Sivas Kongresi, aynı zamanda o dönemki adıyla Cumhuriyet Halk Fırkası'nın kurulma aşamasıydı da. Kongre, bu yüzden CHP'nin ilk kongresi olarak da kabul edilmektedir. CHP'ye bu misyonu dolayısıyla, "Devlet kuran parti" de denir.
Kuşkusuz CHP'yi anlatmak için bir yazı dizisinin yeterli olmayacağı açık. Partiyi tüm yönleriyle anlatabilmek, ancak geniş kapsamlı bir çalışmayla mümkün. Biz bu yazıda, yakın tarihe, CHP'nin 1980 sonrası yeniden siyaset sahnesine dönmesinin ardından yaşadığı kongrelere projektör tutacak, "Devlet kuran parti"den "Sürekli kurultay yapan parti"ye dönüşmenin tarihini yazacağız. Ancak, bunun için partinin kurulduğu ilk yıllara dönmekte fayda var.
İlk genel başkan: Mustafa Kemal
Türkiye Cumhuriyeti'nin 1923'te ilan edilmesinin ardından, tüm ülkede bağımsızlığın getirdiği coşku yaşanıyor, yeni bir aydınlanma seferberliği başlatılıyordu. 9 Eylül 1923'te Mustafa Kemal önderliğinde kurulan Halk Fırkası ise, kilit bir noktada bulunuyordu.
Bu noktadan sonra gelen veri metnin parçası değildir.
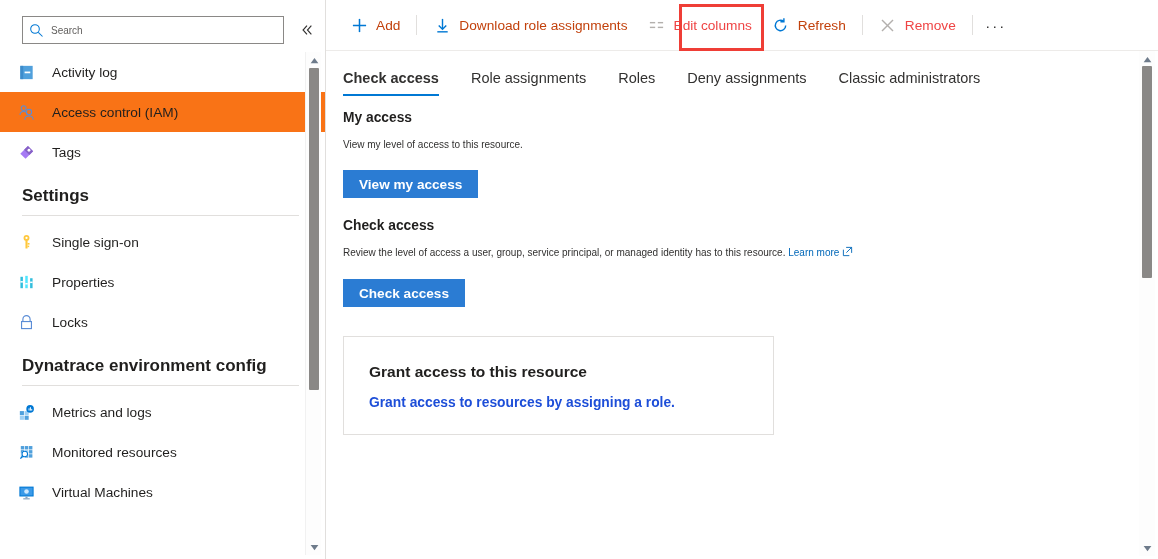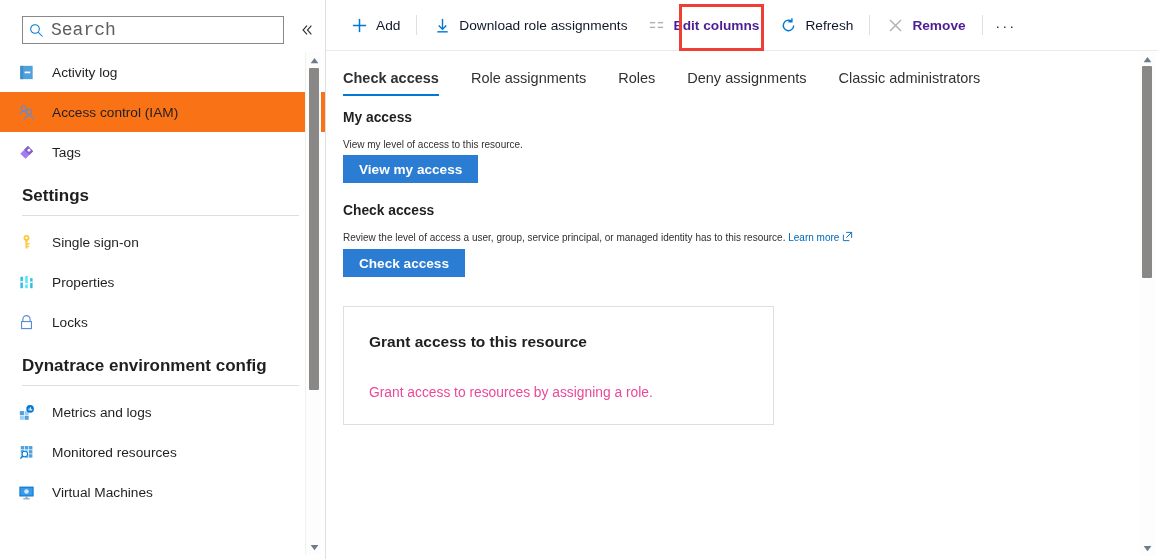--- a/index.html
+++ b/index.html
@@ -39,8 +39,8 @@
   }
   .search-input {
     border: 0; outline: 0; background: transparent;
-    font-family: Liberation Mono, monospace;
-    font-size: 18px; color: #323130;
+    font-family: Liberation Sans, sans-serif;
+    font-size: 10px; color: #323130;
     width: 100%; height: 26px; padding: 0 2px;
   }
   .search-input::placeholder { color: #605e5c; opacity: 1; }

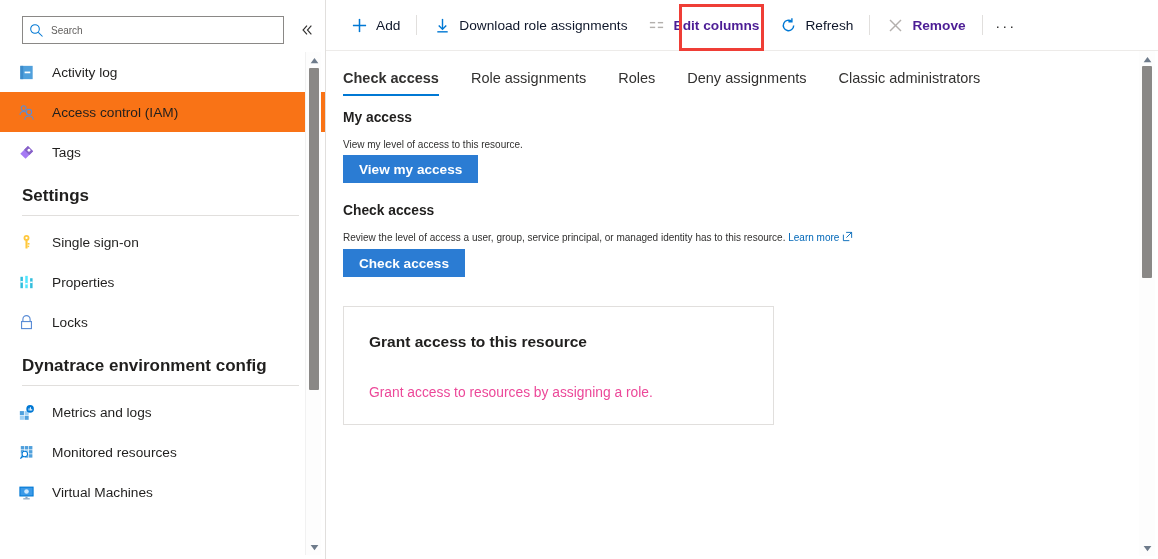--- a/index.html
+++ b/index.html
@@ -116,7 +116,7 @@
   .cmd {
     display: flex; align-items: center;
     height: 32px; padding: 0 10px;
-    font-size: 13.7px; color: #0f172a;
+    font-size: 13.7px; color: #c2410c;
     cursor: pointer; white-space: nowrap;
   }
   .cmd.disabled { color: #4c1d95; cursor: default; font-weight: bold; }

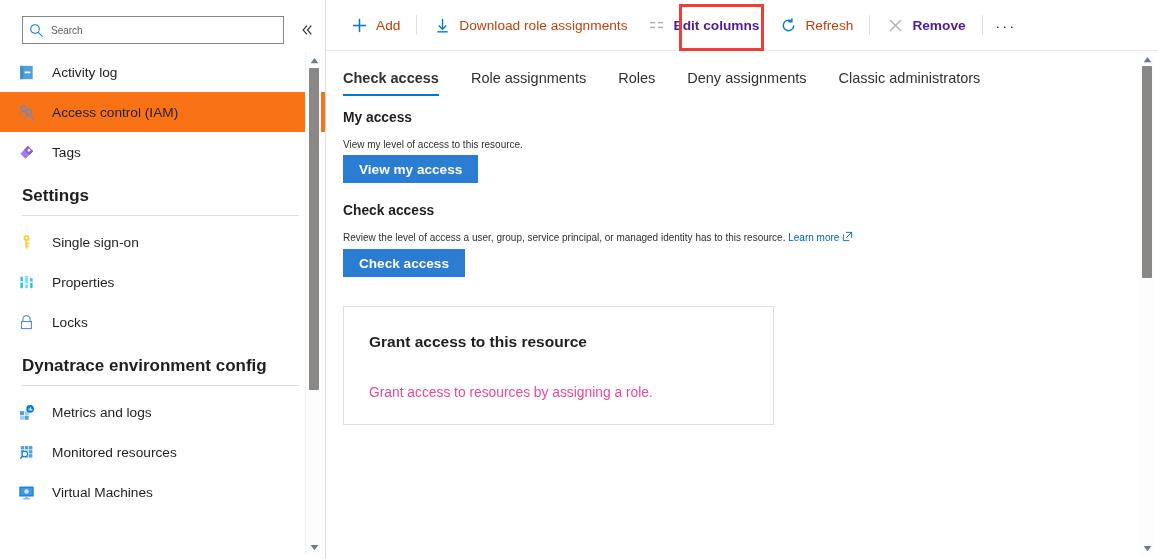--- a/index.html
+++ b/index.html
@@ -119,7 +119,7 @@
     font-size: 13.7px; color: #c2410c;
     cursor: pointer; white-space: nowrap;
   }
-  .cmd.disabled { color: #4c1d95; cursor: default; font-weight: bold; }
+  .cmd.disabled { color: #ef4444; cursor: default; }
   .cmd .cico {
     width: 18px; height: 18px; margin-right: 8px;
     display: flex; align-items: center; justify-content: center;

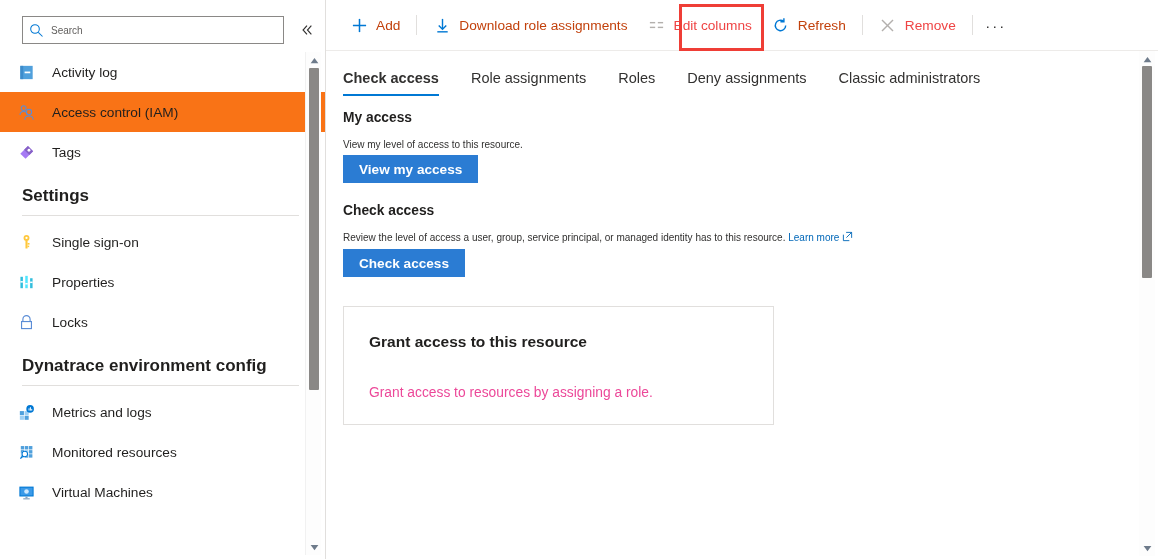--- a/index.html
+++ b/index.html
@@ -168,6 +168,7 @@
   .sec-title { font-size: 13.8px; font-weight: bold; color: #201f1e; }
   .sec-desc { font-size: 10px; color: #323130; margin-top: 9px; line-height: 21px; max-width: 776px; }
   .btn-primary {
+    margin-top: 15px;
     display: inline-flex; align-items: center; justify-content: center;
     height: 28px; padding: 0 16px;
     background: #2b7cd3; color: #fff;

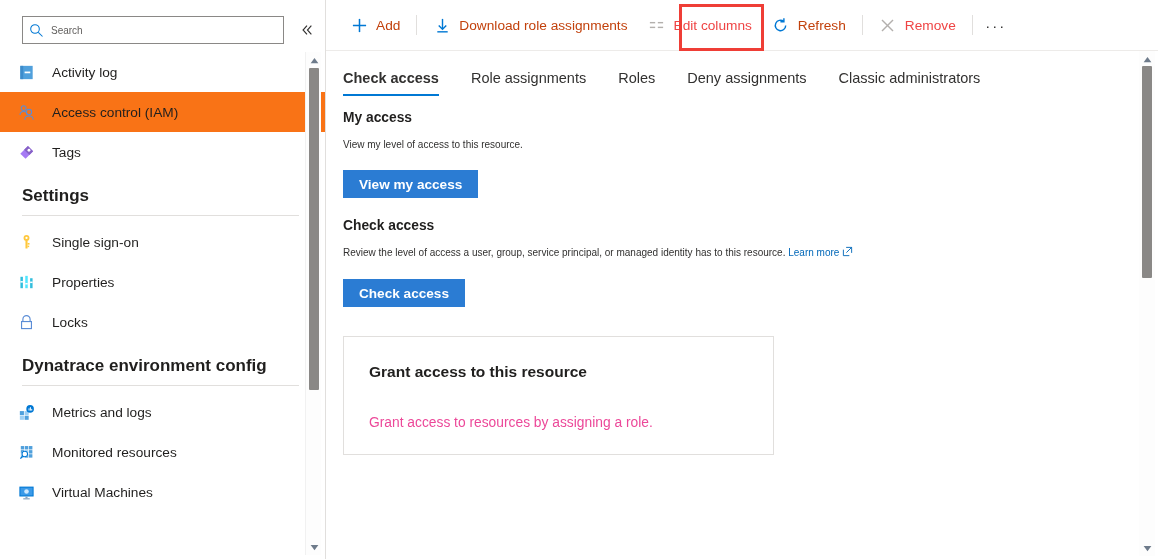--- a/index.html
+++ b/index.html
@@ -187,7 +187,7 @@
     padding: 26px 25px 24px 25px;
   }
   .card-title { font-size: 15.5px; font-weight: bold; color: #201f1e; }
-  .card-desc { font-size: 13.8px; color: #ec4899; margin-top: 34px; }
+  .card-desc { font-size: 13.8px; color: #1d4ed8; margin-top: 14px; font-weight: bold; }
 
   
   .mn-scroll {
Halk Fırkası, "Anadolu ve Rumeli Müdafa-i Hukuk Cemiyeti"nin de katılımıyla birlikte güçleniyor, 10 Kasım 1924'te ise Cumhuriyet Halk Fırkası adını alıyordu.
Cumhuriyet henüz dört yaşındayken, parti ikinci kurultayına gitme kararı aldı. Bu kurultayda Cumhuriyet'in temel ilkeleri açıklanacaktı. Genel Başkan ve Cumhurbaşkanı Mustafa Kemal 15 Ekim'de başladığı konuşmasını 20 Ekim'de tamamladı. Kurultayda "Cumhuriyetçilik", "Halkçılık", "Milliyetçilik", "Laiklik" CHF'nin dört temel ilkesi olarak benimsendi. Ayrıca, partinin kurucusu Gazi Mustafa Kemal, partinin değişmez genel başkanı olarak ilan edildi.